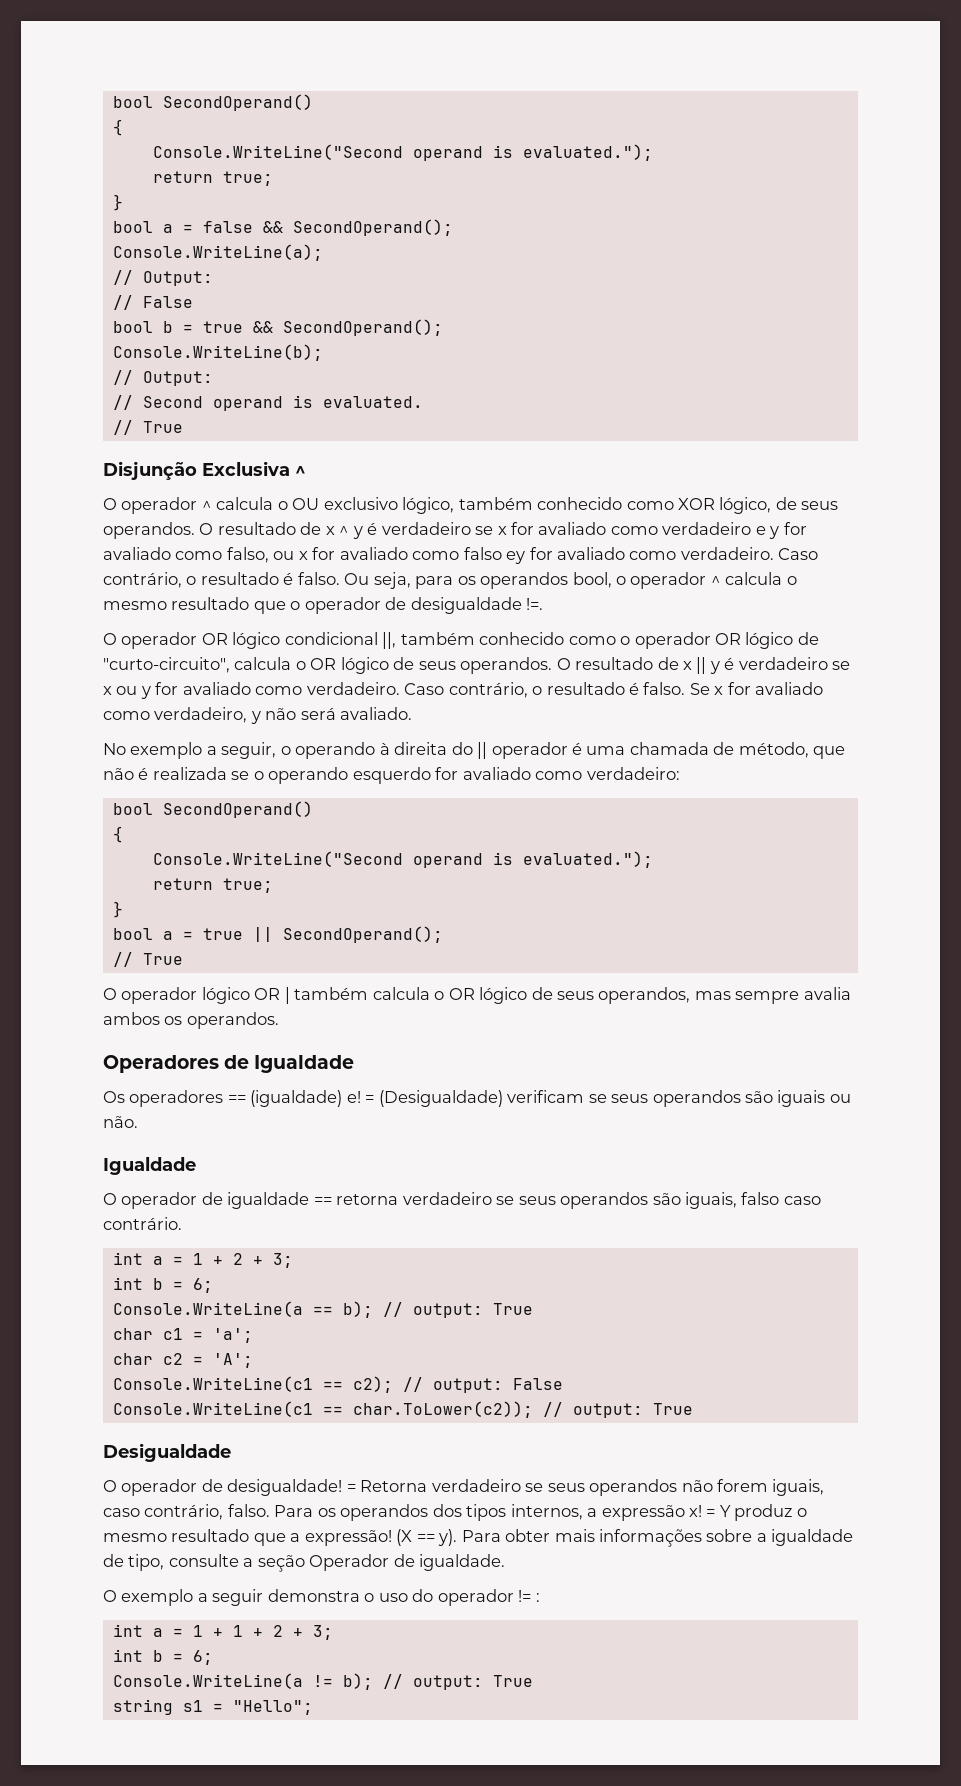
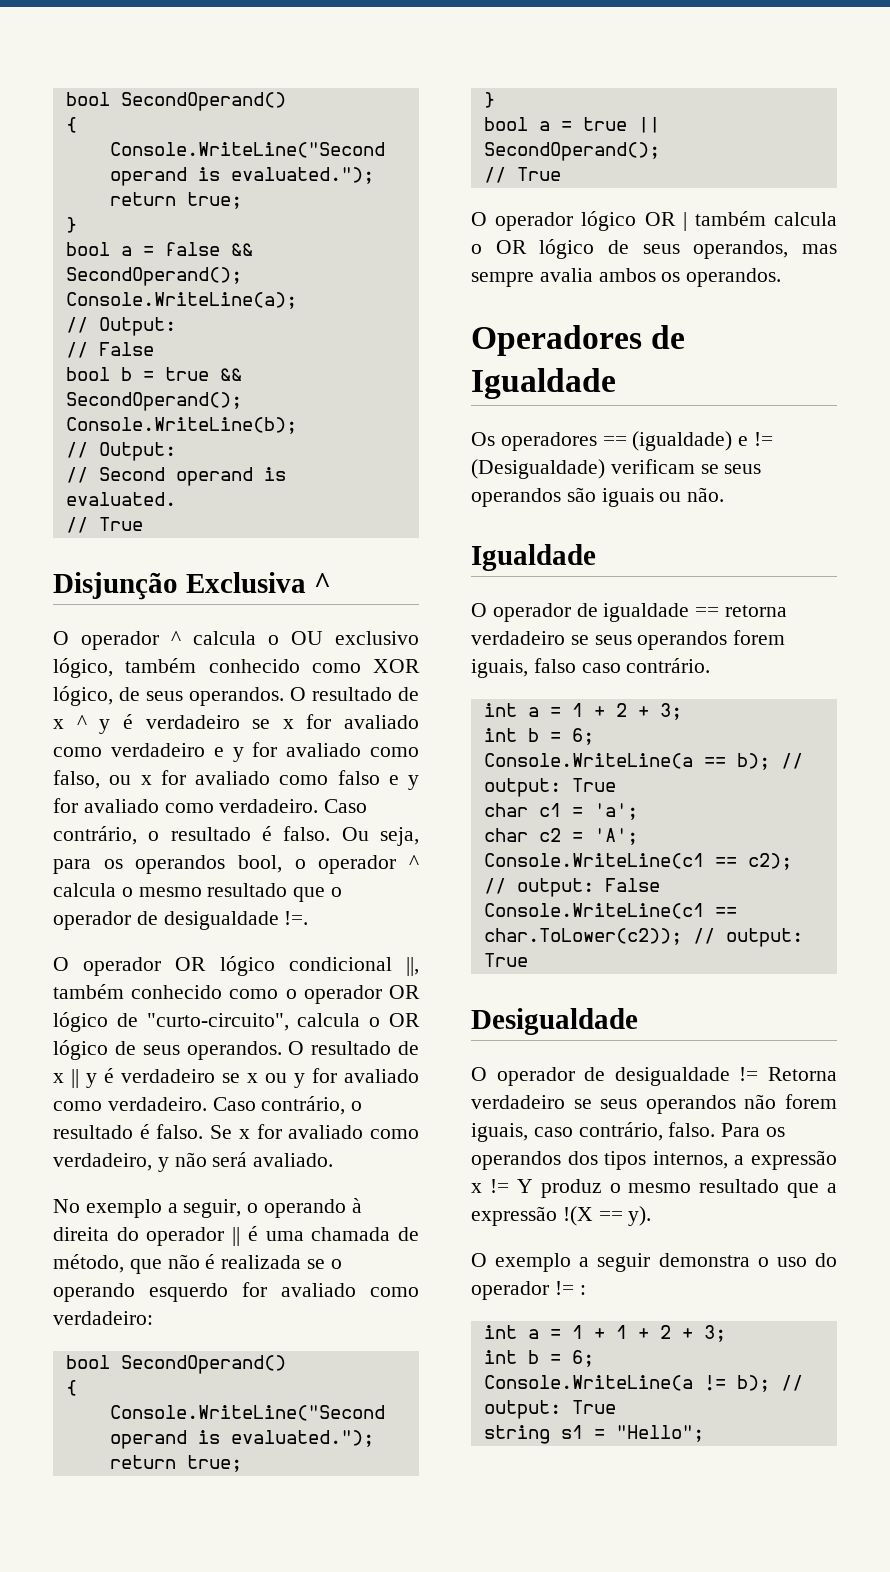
[506,551,526,564] ey -> [388,775,419,790] e y
[477,742,568,759] || operador -> [146,1227,241,1246] operador ||
[346,1091,375,1103] e! = -> [738,432,774,446] e !=
[652,1193,681,1205] são -> [733,630,786,645] forem
[227,1479,356,1496] desigualdade! = -> [614,1067,759,1086] desigualdade !=
[689,1505,716,1517] x! = -> [471,1179,509,1193] x !=
[304,1529,413,1546] expressão! (X -> [471,1206,593,1226] expressão !(X
[461,1529,854,1547] [103,1554,506,1572] Para obter mais informações sobre a igualdade de tipo, consulte a seção Operador de igualdade. -> (652, 1216) none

(REQUIRED WORK): Please repeat the data above exactly as it appears, pictures excluded.

(ANSWER BOX):
[506,551,526,564] ey -> [388,775,419,790] e y
[477,742,568,759] || operador -> [146,1227,241,1246] operador ||
[346,1091,375,1103] e! = -> [738,432,774,446] e !=
[652,1193,681,1205] são -> [733,630,786,645] forem
[227,1479,356,1496] desigualdade! = -> [614,1067,759,1086] desigualdade !=
[689,1505,716,1517] x! = -> [471,1179,509,1193] x !=
[304,1529,413,1546] expressão! (X -> [471,1206,593,1226] expressão !(X
[461,1529,854,1547] [103,1554,506,1572] Para obter mais informações sobre a igualdade de tipo, consulte a seção Operador de igualdade. -> (652, 1216) none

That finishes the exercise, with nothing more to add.